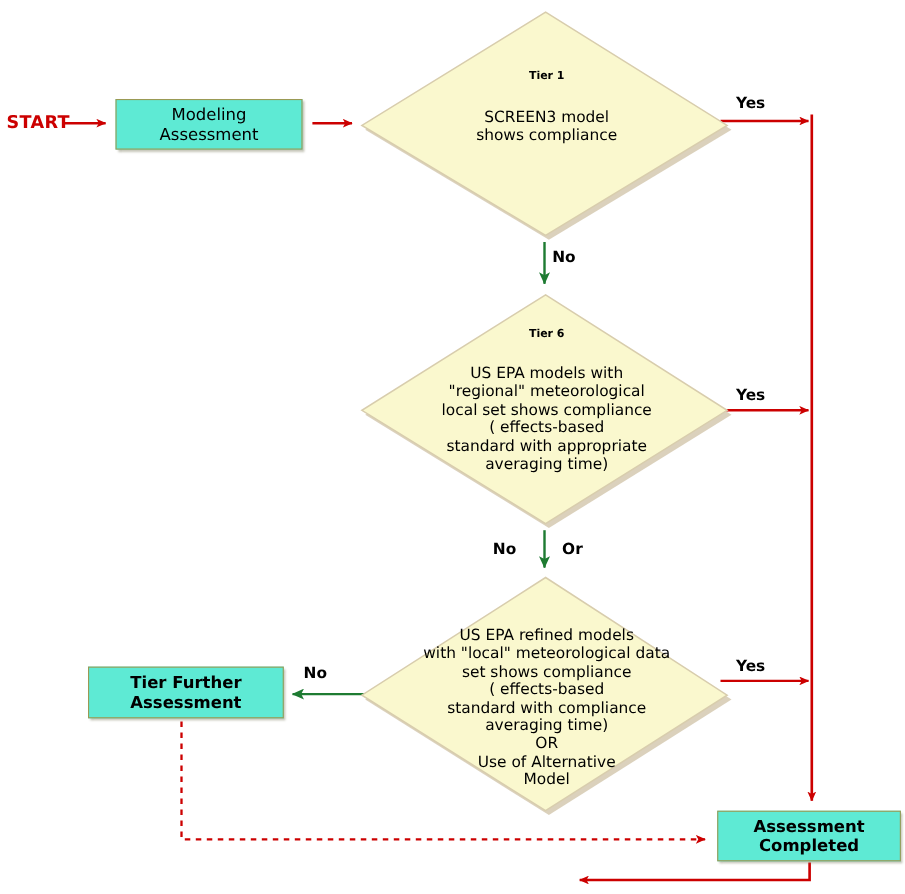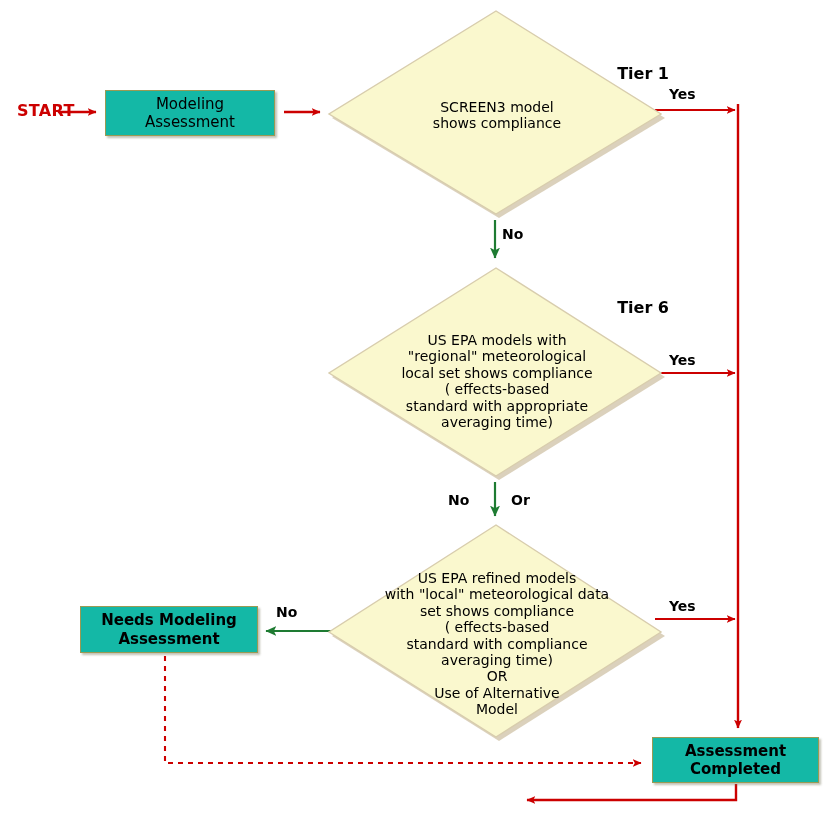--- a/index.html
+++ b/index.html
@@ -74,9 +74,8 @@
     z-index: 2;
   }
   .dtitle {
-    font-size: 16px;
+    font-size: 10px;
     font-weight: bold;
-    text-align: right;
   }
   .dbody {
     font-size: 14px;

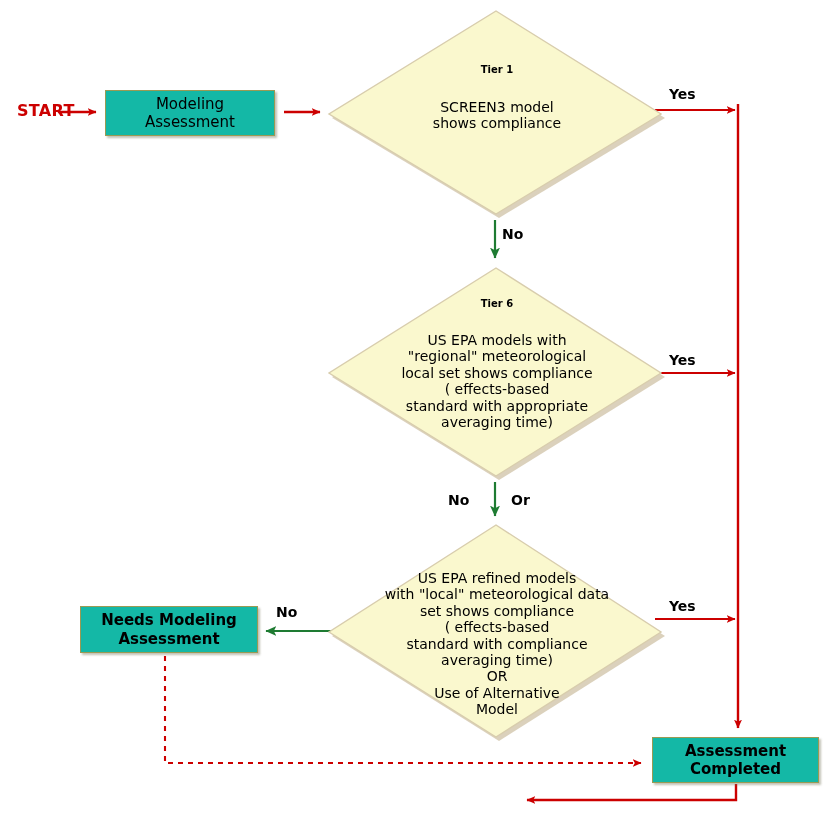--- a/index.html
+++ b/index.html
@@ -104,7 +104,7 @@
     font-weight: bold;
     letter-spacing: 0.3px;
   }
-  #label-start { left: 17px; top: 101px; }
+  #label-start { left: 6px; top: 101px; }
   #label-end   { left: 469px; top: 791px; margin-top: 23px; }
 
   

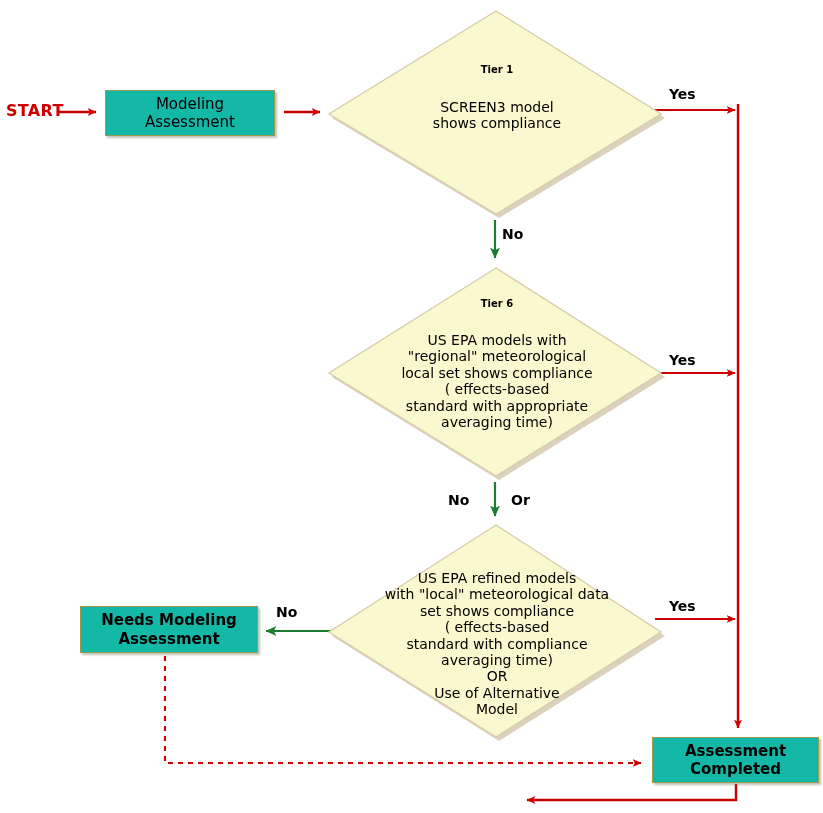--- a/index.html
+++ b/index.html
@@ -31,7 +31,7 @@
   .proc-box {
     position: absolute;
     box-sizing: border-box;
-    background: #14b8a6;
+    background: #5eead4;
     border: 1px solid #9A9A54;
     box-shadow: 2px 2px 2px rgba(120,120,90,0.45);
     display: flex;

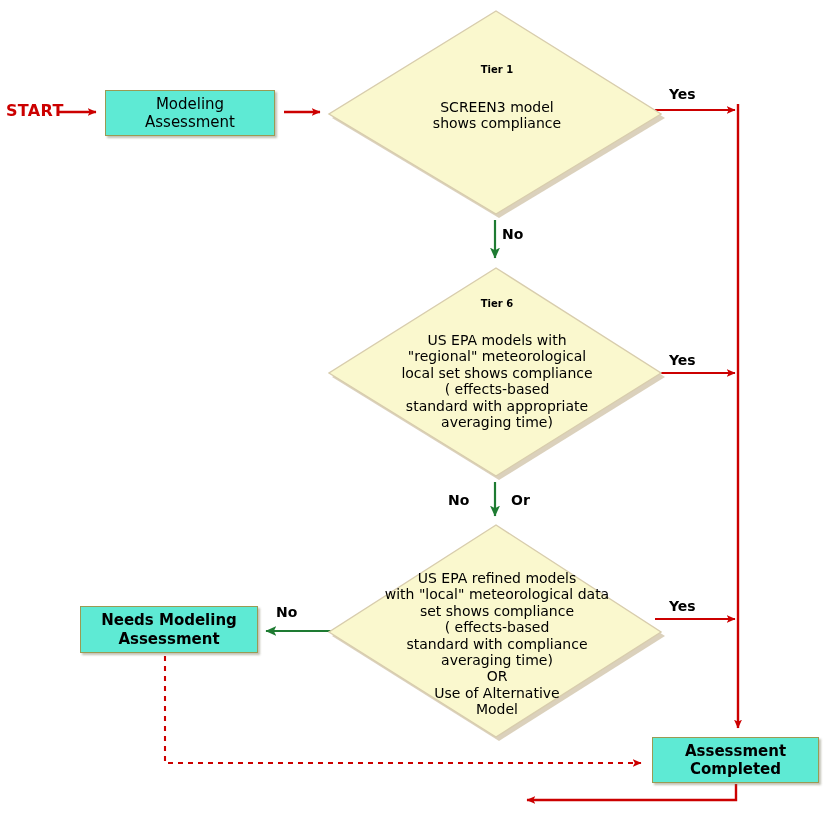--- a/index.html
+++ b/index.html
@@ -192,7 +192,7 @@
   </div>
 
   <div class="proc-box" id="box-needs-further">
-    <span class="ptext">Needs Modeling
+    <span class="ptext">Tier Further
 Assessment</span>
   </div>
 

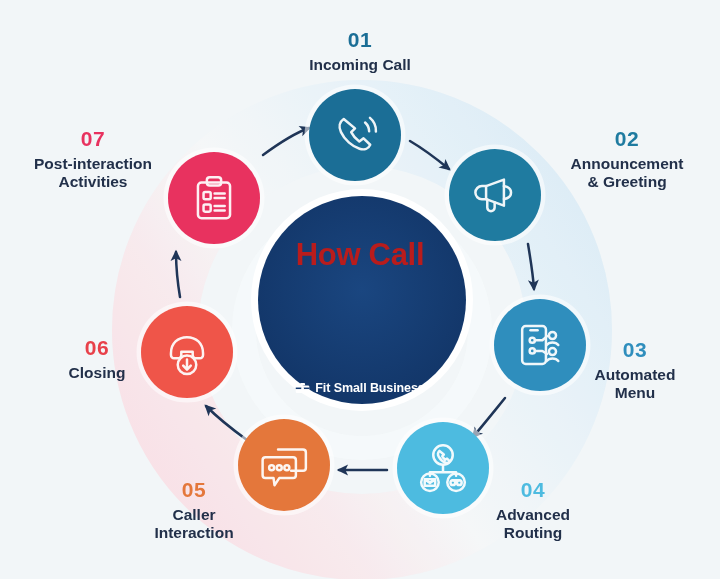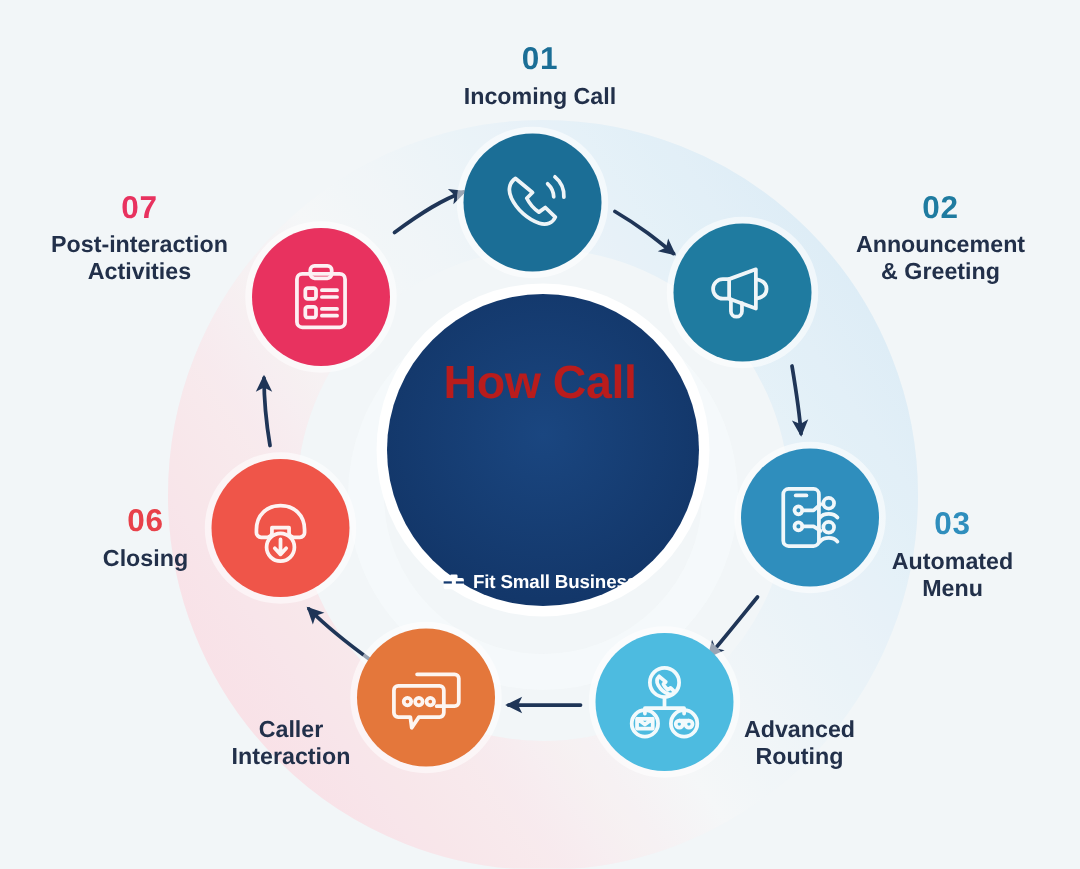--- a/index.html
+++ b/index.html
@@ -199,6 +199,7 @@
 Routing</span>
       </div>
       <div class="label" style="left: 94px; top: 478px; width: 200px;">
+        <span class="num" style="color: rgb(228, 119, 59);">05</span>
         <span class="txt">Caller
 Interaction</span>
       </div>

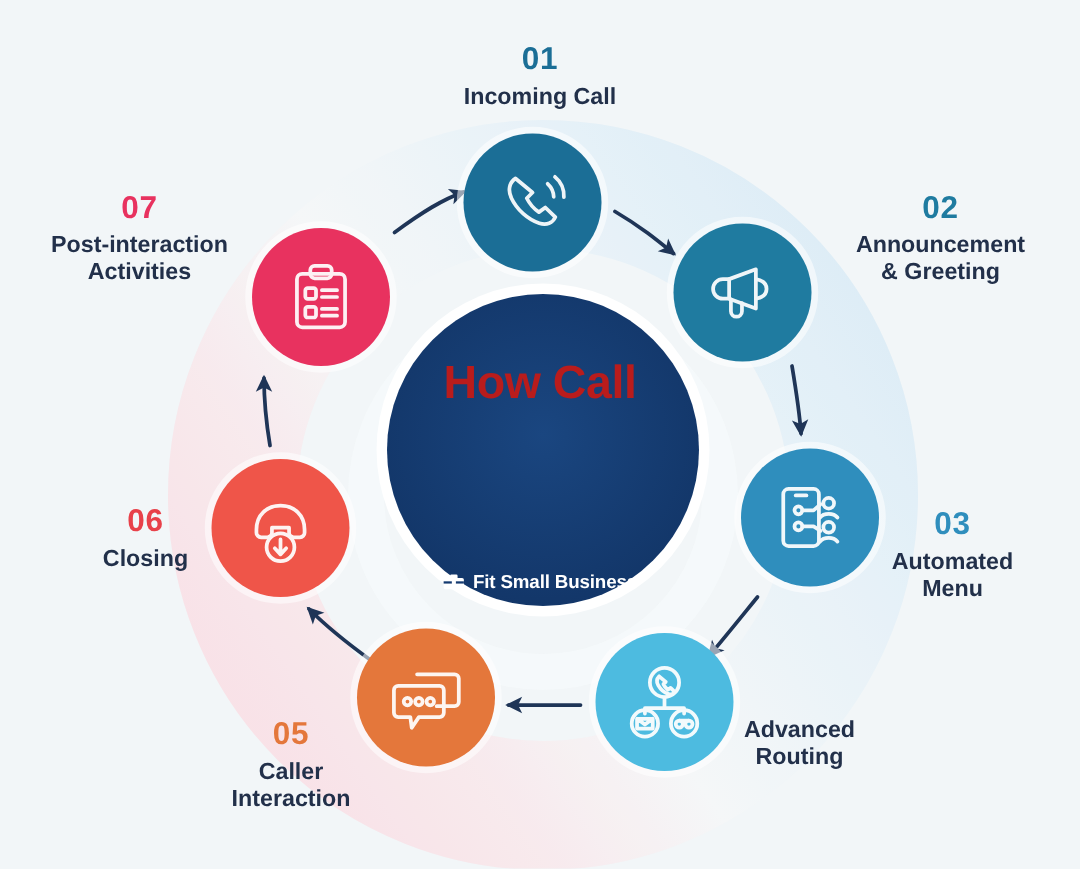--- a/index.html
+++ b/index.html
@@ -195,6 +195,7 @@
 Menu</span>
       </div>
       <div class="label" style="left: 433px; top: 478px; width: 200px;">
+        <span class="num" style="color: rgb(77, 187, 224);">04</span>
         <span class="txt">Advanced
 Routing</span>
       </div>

EXERCISE DETAILS
Taking every line of the records in turn, count the ones holding "background", and state nothing but the number.

TASK SOLUTION
2